Estimation of lactose hydrolysis by freezing point measurements in milk and whey substrates treated with lactases from various microorganisms.

Abstract

beta-Galactosidase concentrates obtained from several microorganisms were used to hydrolyze skim milk, low fat (2%) milk, sweet whey, acid whey, acid whey permeate, and acid whey concentrate. Among acid substrates, the freezing point depression for each 1% lactose hydrolyzed was the greatest with the lactase from Aspergillus niger (0.0501 degrees H); among neutral substrates, the depression was greater in sweet whey (0.0495 degree H) and lesser in low fat milk (0.0445 degrees H).
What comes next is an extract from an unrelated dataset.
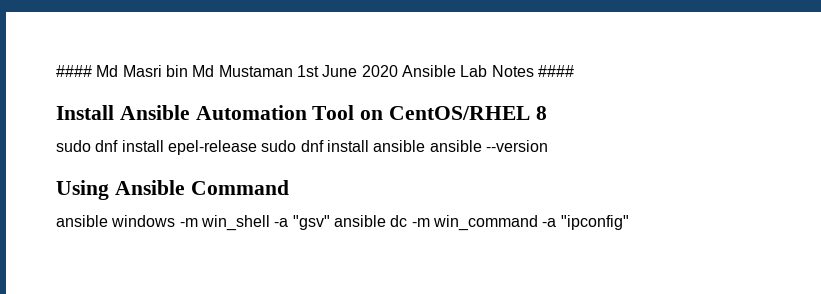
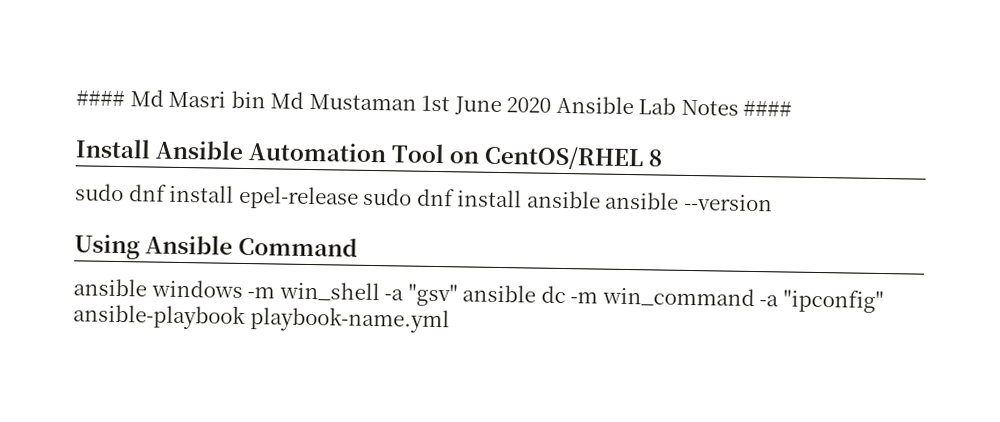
(629, 222) none -> [73,303,450,334] ansible-playbook playbook-name.yml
All data were statistically significant. The average freezing point depression for each 1% lactose hydrolyzed wa s0.0468 degrees H (range 0.0436-0.0501 degrees H). Oligosaccharides formed in the lactose hydrolysis inconsistent freezing point readings of the cryoscope at the low freezing points measured, and protease contamination in some lactases may affect the precision of freezing point determination. Hydration and volume of non-protein components in commercial enzymes, unstable color complex formed by lactose and methylamine solution, and difficulty in the use of methylamine solution might cause variations in determination of lactose by the analytical procedure. These factors can be eliminated or minimized. This method is the simplest and quickest estimation of lactose hydrolysis, and it offers great accuracy and consistency.